### Task objective
A word-for-word reproduction of the data below is needed, with no pictures in it.

(Saved data entries)
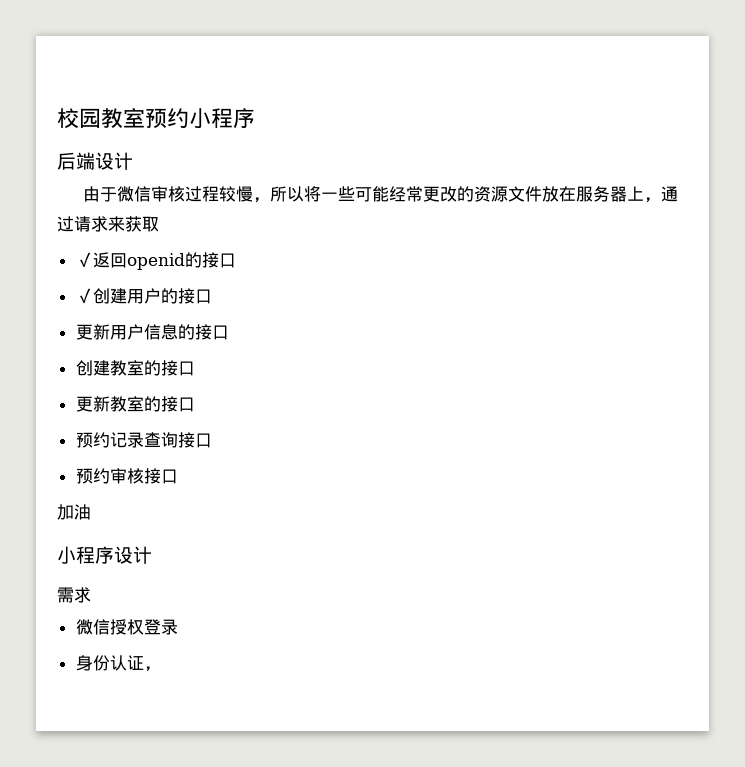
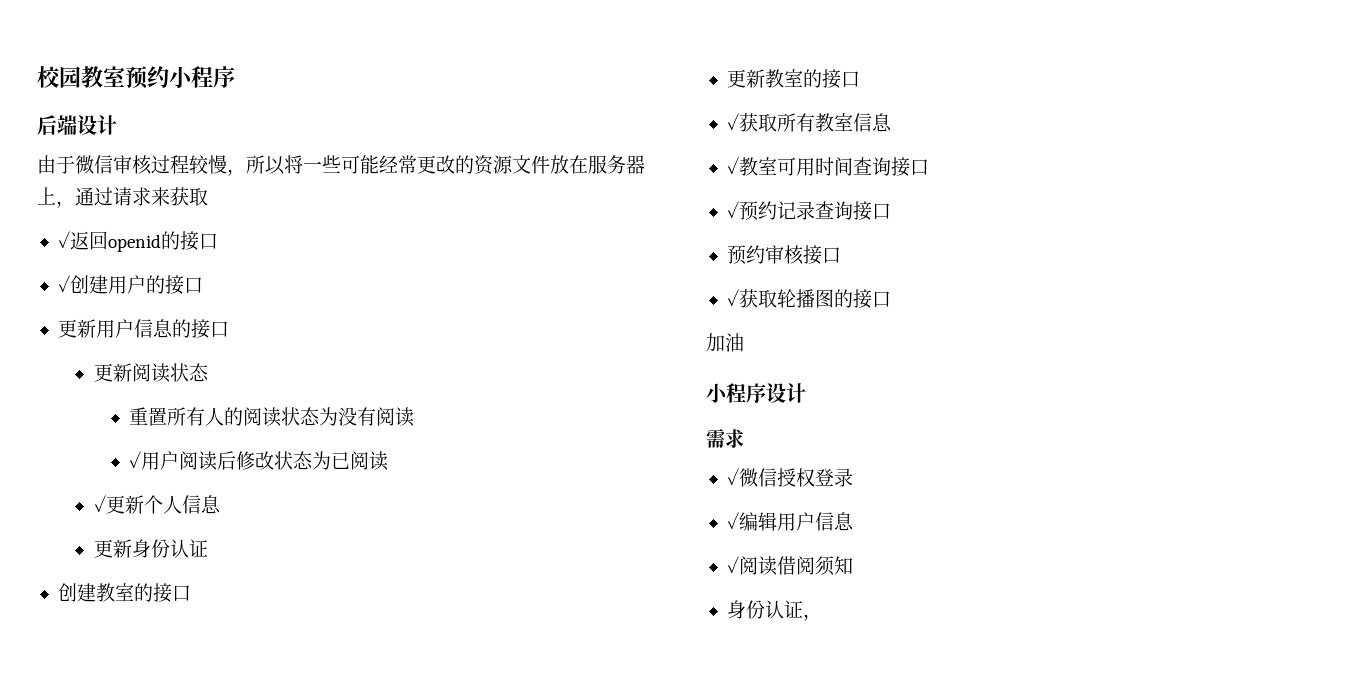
+ 更新阅读状态
+ 重置所有人的阅读状态为没有阅读
+ ✓用户阅读后修改状态为已阅读
+ ✓更新个人信息
+ 更新身份认证
- 预约记录查询接口
+ ✓获取所有教室信息
+ ✓教室可用时间查询接口
+ ✓预约记录查询接口
+ ✓获取轮播图的接口
- 微信授权登录
+ ✓微信授权登录
+ ✓编辑用户信息
+ ✓阅读借阅须知

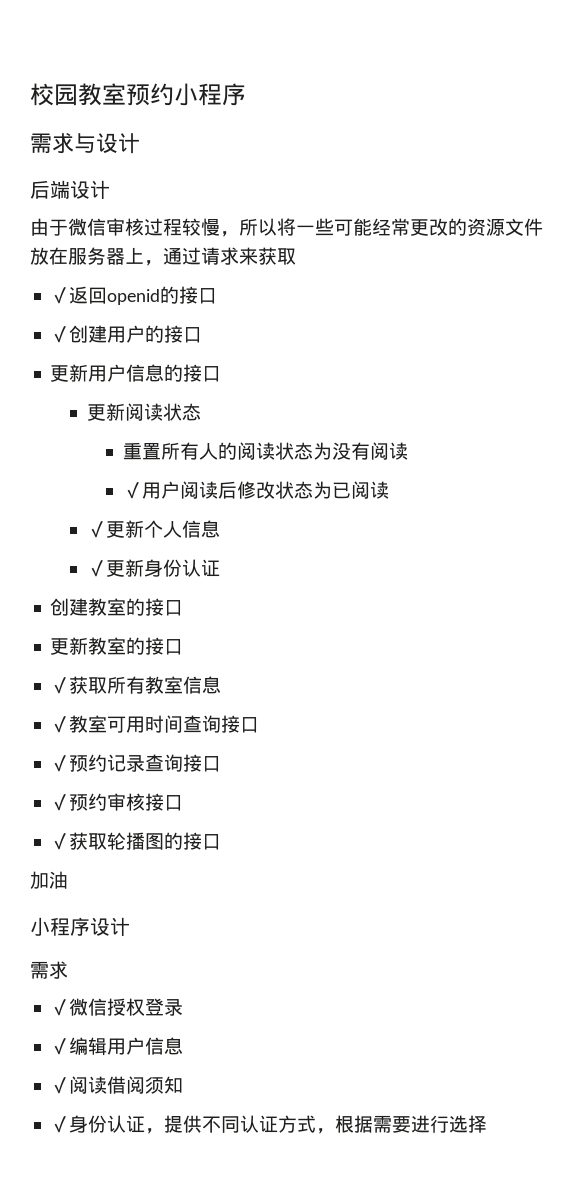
+ 需求与设计
- 更新身份认证
+ ✓更新身份认证
- 预约审核接口
+ ✓预约审核接口
- 身份认证，
+ ✓身份认证，提供不同认证方式，根据需要进行选择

### Response to this task
+ 更新阅读状态
+ 重置所有人的阅读状态为没有阅读
+ ✓用户阅读后修改状态为已阅读
+ ✓更新个人信息
+ 更新身份认证
- 预约记录查询接口
+ ✓获取所有教室信息
+ ✓教室可用时间查询接口
+ ✓预约记录查询接口
+ ✓获取轮播图的接口
- 微信授权登录
+ ✓微信授权登录
+ ✓编辑用户信息
+ ✓阅读借阅须知

+ 需求与设计
- 更新身份认证
+ ✓更新身份认证
- 预约审核接口
+ ✓预约审核接口
- 身份认证，
+ ✓身份认证，提供不同认证方式，根据需要进行选择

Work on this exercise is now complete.